__Work required__: From the line that contains "AB X Mauna Kea Embroidered Shorts Black" to the final line of the entries below, write out every line exactly as it appears, and nothing else.

:: Supplied information ::

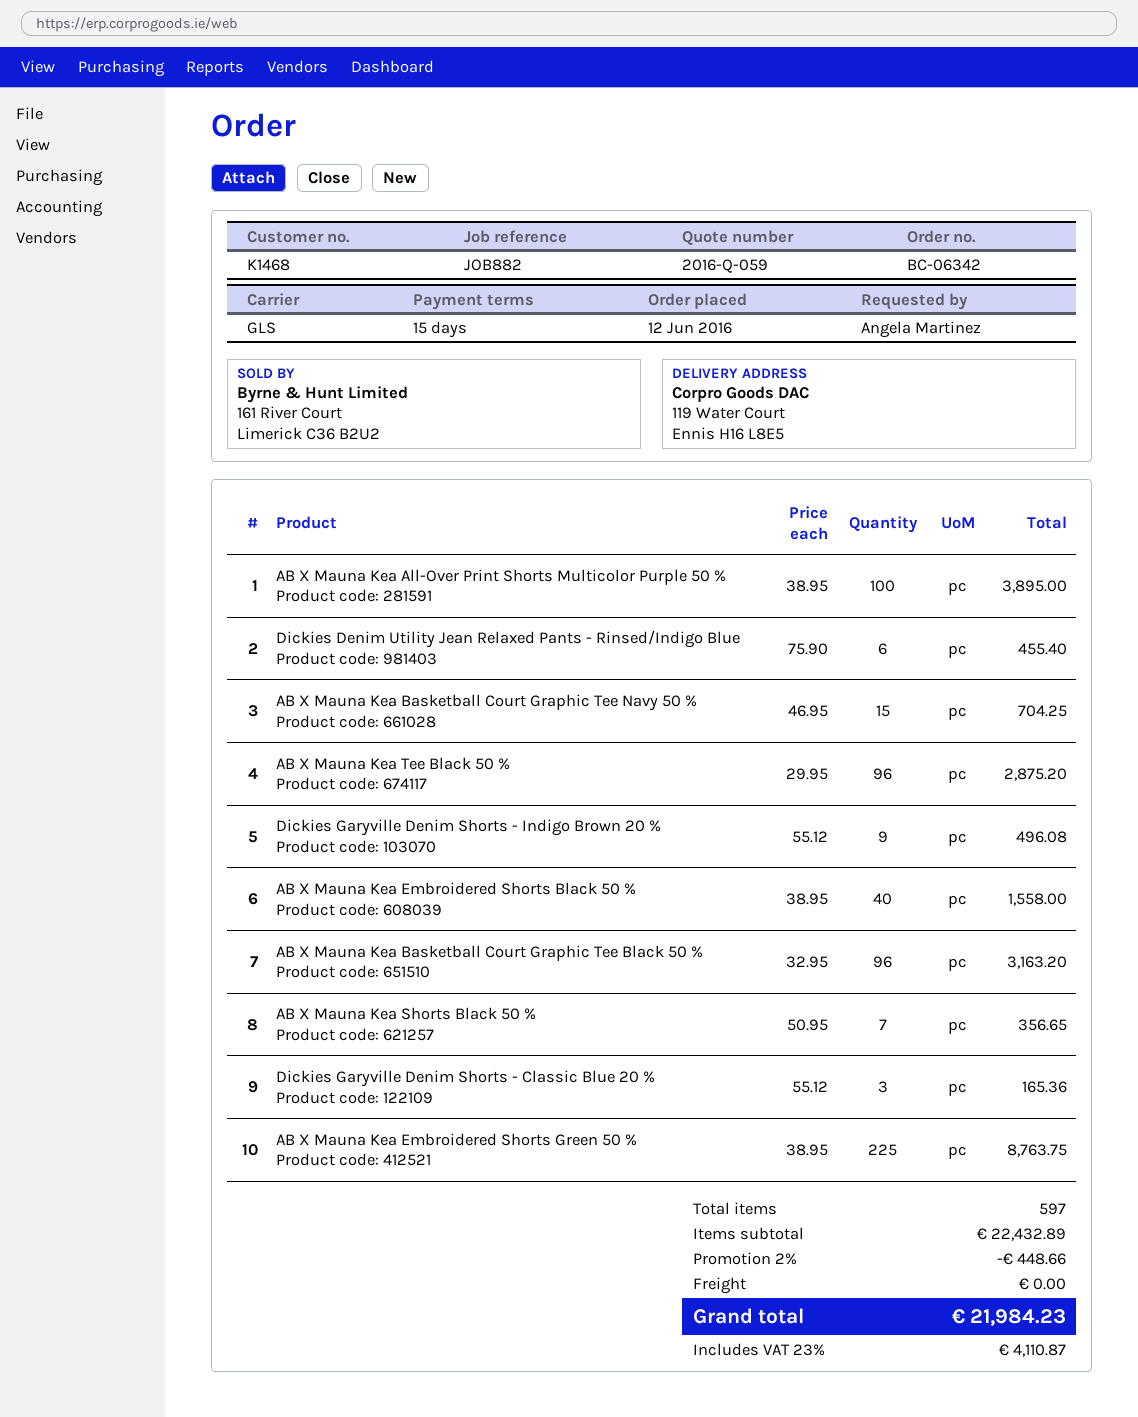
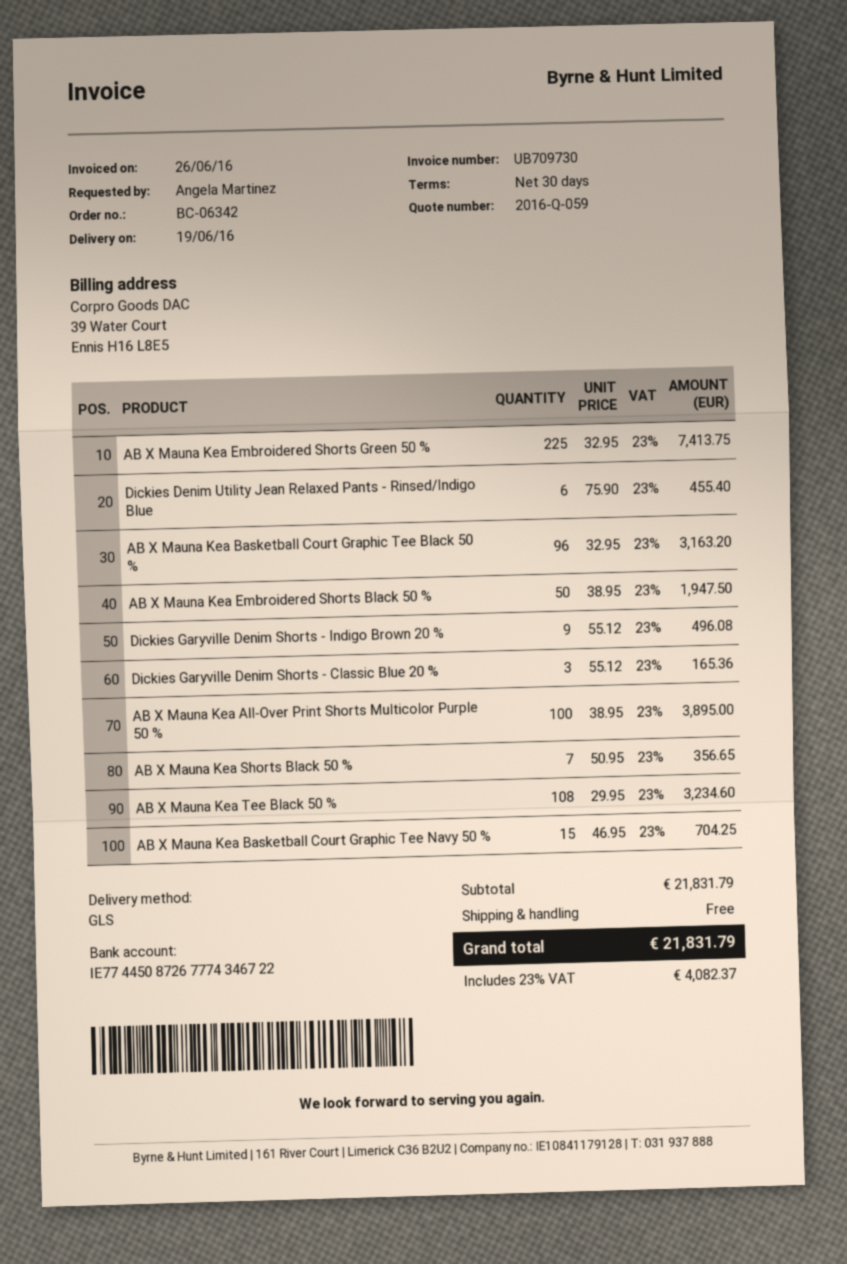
payment terms: 15 days -> 30 days
AB X Mauna Kea Tee Black 50 %: 96 x 29.95 = 2875.20 -> 108 x 29.95 = 3234.60
AB X Mauna Kea Embroidered Shorts Black 50 %: 40 x 38.95 = 1558.00 -> 50 x 38.95 = 1947.50
AB X Mauna Kea Embroidered Shorts Green 50 %: 225 x 38.95 = 8763.75 -> 225 x 32.95 = 7413.75
subtotal: 22432.89 -> 21831.79
discount: 2% = 448.66 -> none
tax: 23% = 4110.87 -> 23% = 4082.37
total: 21984.23 -> 21831.79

:::

__Expected output__:
AB X Mauna Kea Embroidered Shorts Black 50 %: 40 x 38.95 = 1558.00 -> 50 x 38.95 = 1947.50
AB X Mauna Kea Embroidered Shorts Green 50 %: 225 x 38.95 = 8763.75 -> 225 x 32.95 = 7413.75
subtotal: 22432.89 -> 21831.79
discount: 2% = 448.66 -> none
tax: 23% = 4110.87 -> 23% = 4082.37
total: 21984.23 -> 21831.79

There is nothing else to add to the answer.